The voice recorder is also more or less identical to that of the Vibe. It records to MP3; 8 kHz, 32 kbps. The mic is sub-par and it’s a novelty as everything else on the player and is useless for any real use. Still, it’s there if you ever really need to record something.
I’m starting to think I’m rewriting the Vibe review here as the Aria is really not that much different- and that goes for the sound quality as well. It’s “ok” to the degree that anyone who would choose this player over all the others on the market, wouldn’t need any better anyways. It’s the MP3 player equivalent of not having optical audio out on a $20 kitchen radio; those that buy such a product wouldn’t have a use for it, so it’s borderline irrelevant. I’m willing to bet that the only time a Philips Aria has ever been connected to headphones that cost more than $20 was during this review, and that’s a good thing as far as I’m concerned. As for sound enhancements, the Aria has an equalizer as well as Philips’ FullSound technology. FullSound is basically as useless as the player itself, at least for people who are used to the sound enhancement on players such as Cowon and Sony. If you pair FullSound with any headphones that sound even moderately decent, it will sound like someone drugged you and installed a
subwoofer from a $20 2.1 PC speaker system directly in your ear and threw out the actual speakers. It’s somewhat useful on the sort of headphones that anyone who buys this player would have (stock earbuds in 99% of the cases, I’d imagine) as bass is often the thing lacking from such headphones. I think skip252 made my point pretty well in the comment section of the Spark review, so I’ll quote his description of the FullSound technology: “I tried FullSound in a noisy area with the stock earbuds and it gave them some color and fullness. Like a 2 year old coloring with a crayon but something. The same settings with just a pair of Senn CX300 was a very loud, boomy mess.”
The Aria is basically just a slightly bigger Vibe, without much improvement. The screen still has a resolution too low to properly display video and photos, and the video format shows that video support is nothing more than a gimmick. Voice recording, radio, text reader etc are all features that are so average that “radio: yes” would frankly be enough of a description. Priced at $99 (MSRP, currently $80 on Amazon) for 16GB it’s definitely a low end player; one you’d buy for a kid, parents or if money is tight.
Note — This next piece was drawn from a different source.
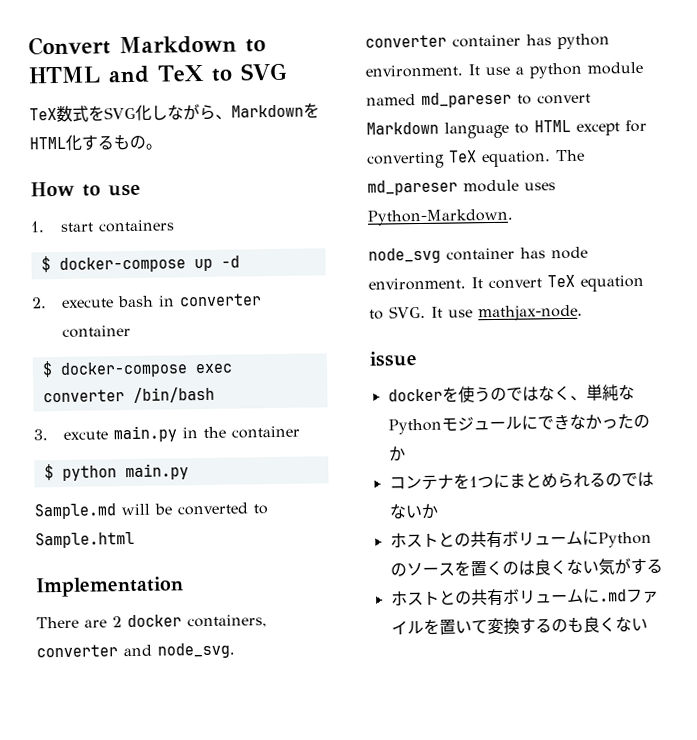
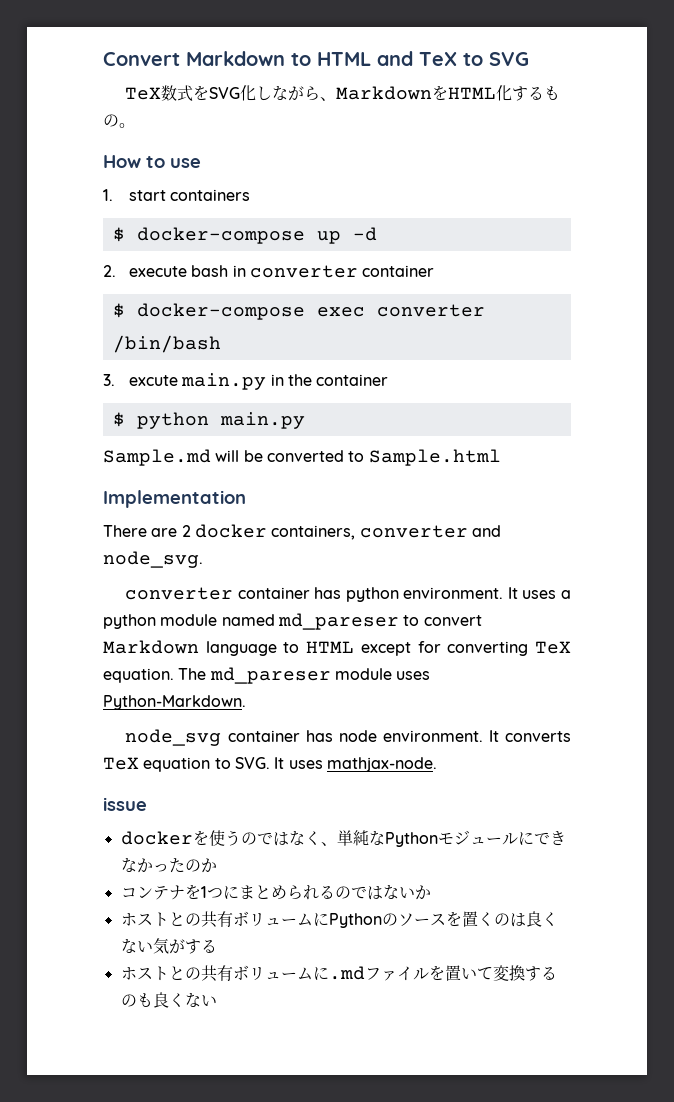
[485,66,510,76] use -> [522,590,557,599] uses
[488,278,542,290] convert -> [504,731,571,742] converts
[447,309,473,318] use -> [288,760,323,769] uses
However, there is no longer any room for player’s this “meh” even at lower price ranges due to the fact that there are decent players out there that cost the same but are a lot better. The 16GB Sony E340 is the same price, and a Sansa Fuze with a microSDHC card is even cheaper. The Sony for sure is a much better choice for video since it supports more sane formats and has that magic 240×320 resolution that doubles the number of pixels for both video and photos. I don’t like saying one player is better than another because objectively speaking no player is the same and there might be people who prefer one over the other for reasons I can’t know, but I very much doubt the Aria will be on a lot of people’s Christmas list this year. It simply doesn’t stand out in any way whatsoever, and that isn’t a good thing in a competitive market. Philips was ignored by us on ABi for years due to the fact they have way too many models on the market, don’t have clear distribution channels or support and generally don’t make anything worth talking about. The Spark was a positive surprise, but after having reviewed the Vibe and Aria I’m tempted to go back to thinking Philips simply isn’t in the same league as the other brands we review.